Nehalem-EP Workstation preview: 16 threads, 3.2 GHz, 48GB RAM

@ 2009/03/25
For a long time, dual processor systems intrigued many high-end desktop users: adding the second CPU propelled your personal PC into the "parallel processing" exotic workstation and HPC [High Performance Computing] realm, without jumping into the overly complex and expensive quad-socket and larger systems. And, two-socket systems can for the most part still fit within the usual high-end PC size and power envelope.

Remember the Dual Celeron 300's running on many overclockers' rigs at 500 MHz and above, stable for years? That trend was then continued with the Intel D5400XS Skulltrail "extreme desktop" version of their dual Xeon workstation motherboards. The attraction only got stronger as the multi-core push resulted in operating systems, applications and even games supporting multi-thread parallelism better than before.

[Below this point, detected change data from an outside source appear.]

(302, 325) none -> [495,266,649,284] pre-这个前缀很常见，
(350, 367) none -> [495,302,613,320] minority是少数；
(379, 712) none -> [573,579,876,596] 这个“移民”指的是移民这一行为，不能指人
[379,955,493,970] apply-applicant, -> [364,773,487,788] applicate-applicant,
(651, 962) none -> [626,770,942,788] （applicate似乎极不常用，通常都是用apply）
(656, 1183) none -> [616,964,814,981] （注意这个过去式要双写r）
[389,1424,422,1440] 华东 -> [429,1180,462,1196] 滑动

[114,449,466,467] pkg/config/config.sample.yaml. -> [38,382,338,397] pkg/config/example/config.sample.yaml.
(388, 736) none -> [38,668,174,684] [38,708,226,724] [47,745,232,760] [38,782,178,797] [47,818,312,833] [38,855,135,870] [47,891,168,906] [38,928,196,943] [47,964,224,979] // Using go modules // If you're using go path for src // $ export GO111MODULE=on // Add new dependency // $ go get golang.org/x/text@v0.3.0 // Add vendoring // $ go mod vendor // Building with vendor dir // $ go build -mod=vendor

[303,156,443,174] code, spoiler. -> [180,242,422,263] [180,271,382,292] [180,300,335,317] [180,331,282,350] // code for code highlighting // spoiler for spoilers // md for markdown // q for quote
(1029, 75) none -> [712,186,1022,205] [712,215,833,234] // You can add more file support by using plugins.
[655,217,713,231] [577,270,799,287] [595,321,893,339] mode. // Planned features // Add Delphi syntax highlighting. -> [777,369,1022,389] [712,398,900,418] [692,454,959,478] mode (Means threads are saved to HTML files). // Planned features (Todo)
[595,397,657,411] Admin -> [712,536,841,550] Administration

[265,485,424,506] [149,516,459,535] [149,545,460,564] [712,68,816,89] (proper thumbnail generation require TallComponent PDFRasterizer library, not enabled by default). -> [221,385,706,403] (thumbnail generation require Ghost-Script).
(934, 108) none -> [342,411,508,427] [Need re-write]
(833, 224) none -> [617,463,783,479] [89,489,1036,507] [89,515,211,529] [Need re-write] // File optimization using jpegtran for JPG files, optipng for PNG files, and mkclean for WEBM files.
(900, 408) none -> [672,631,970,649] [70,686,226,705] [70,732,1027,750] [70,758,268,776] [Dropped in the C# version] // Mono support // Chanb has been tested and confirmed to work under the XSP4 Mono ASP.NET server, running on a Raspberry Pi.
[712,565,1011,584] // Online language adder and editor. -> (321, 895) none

However, at least on Intel systems, the shared FSB did pose a bit of MP scaling bottleneck in any memory-intensive app. Dual FSB1600 on the systems like Skulltrail and other Seaburg chipset platforms did help somewhat, when combined with four channel memory configuration and cache snoop filters in the chipset North Bridge. At that time, even those STREAM-like memory benchmarks that often eluded Intel became substantially closer in results to AMD's DP Opteron platform. But it wasn't enough to win back the memory performance crown.